First, a color histogram loss function will be described, and in actual implementation, the color histogram loss function may be as follows:

wherein G is_BAAs previously described;

for the source frame image in the true B domain,

is a real reference frame image in B domain;

is a real reference frame image in B domain G_BAConverting the obtained false A-domain reference frame image;

for true source frame image in B domain via G_BAConverting the obtained false A-domain source frame image;

used for calculating the gray level histogram distance of two A-domain images,

is just calculating

And

the gray histogram distance between; hist_rcdThe relative color distribution, i.e., the relative color distribution, is equivalent to the gray histogram distance, and hist_rcdTo calculate the gray-scale histogram distance of the two images,

i.e. calculate two truths

And

the gray histogram distance between; i₁Represents L₁The norm of the number of the first-order-of-arrival,

aimed at the distance between grey histogram between images desired to be converted and the actual imageThe distance of the gray histogram is consistent, namely, the change trend of the color mode is kept unchanged.

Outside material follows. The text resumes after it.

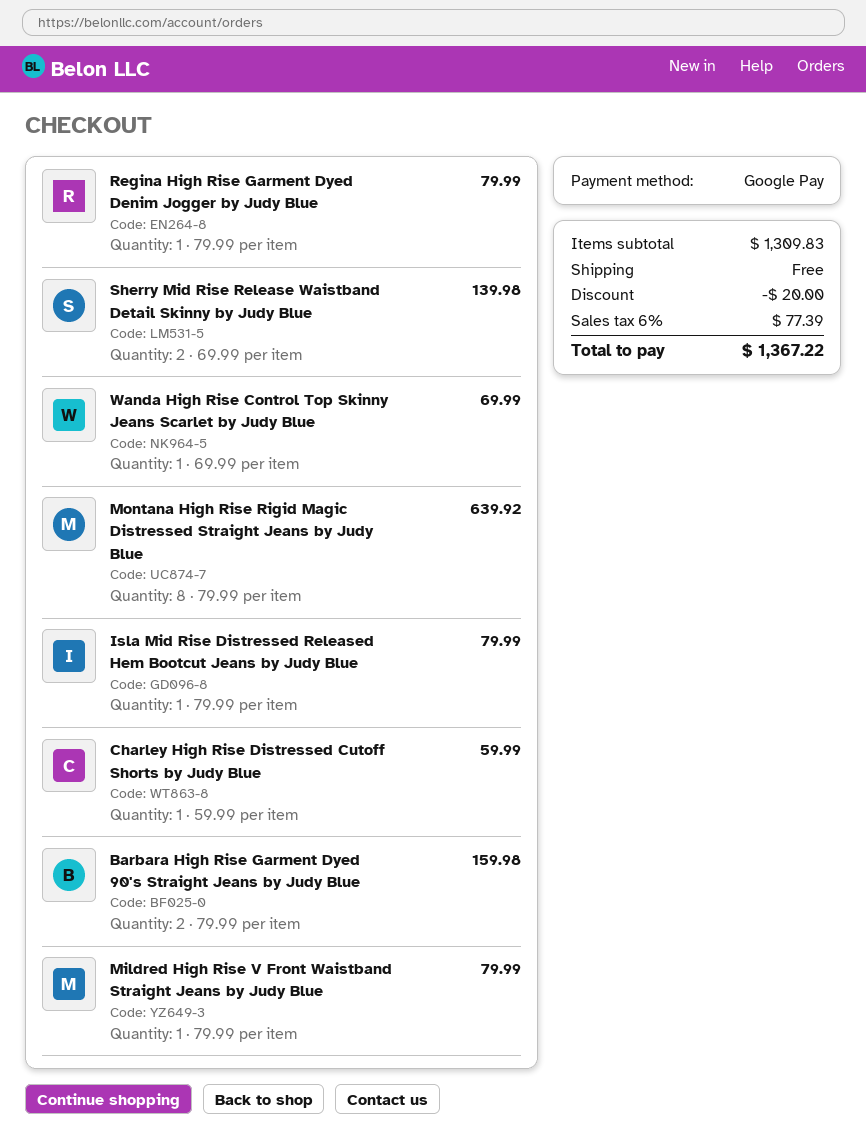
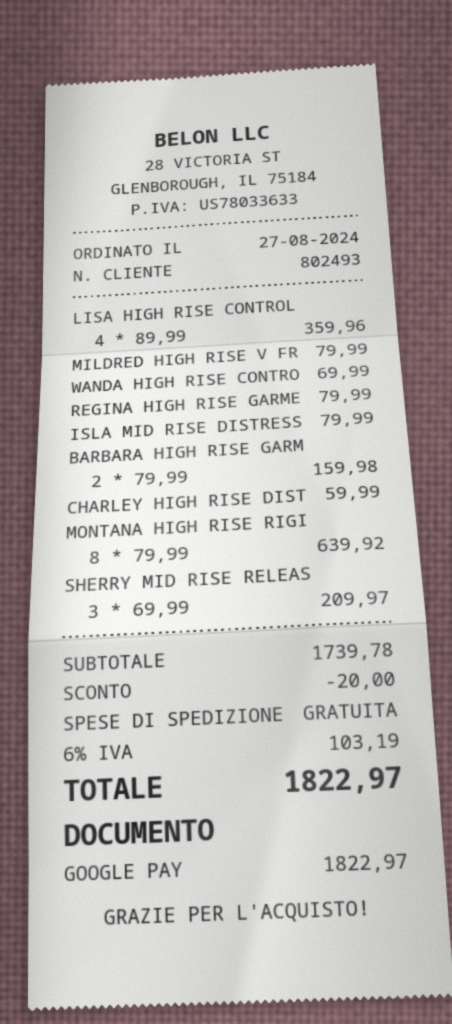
Sherry Mid Rise Release Waistband Detail Skinny by Judy Blue: 2 x 69.99 = 139.98 -> 3 x 69.99 = 209.97
LISA HIGH RISE CONTROL: none -> 4 x 89.99 = 359.96
subtotal: 1309.83 -> 1739.78
tax: 6% = 77.39 -> 6% = 103.19
total: 1367.22 -> 1822.97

Next, an internal loss function of the color checker is explained, and in practical implementation, the internal loss function of the color checker may be as follows:

wherein D is_AAs a discriminator, D_AThe image processing method is responsible for judging the authenticity of the image of the A domain; x is the number of_AIs a true A-domain image, x_BAn image that is a true B domain; g_BA(x_B) The image of the real B domain passes through G_BAA false A-domain image generated later;

is intended to cope with false A-domain images, i.e. G_BA(x_B) The closer the judgment result of (1) is to 0, the better, namely, the color checker can easily judge whether the sample is true or false.

Here, it should be noted that, since the color checker determines the reference frame image and the source frame image as a whole, in practical applications, an image with a size of 6 × 256 may be considered as an input.

Step 604: based on the value of the loss function, model parameters of the image processing model are updated.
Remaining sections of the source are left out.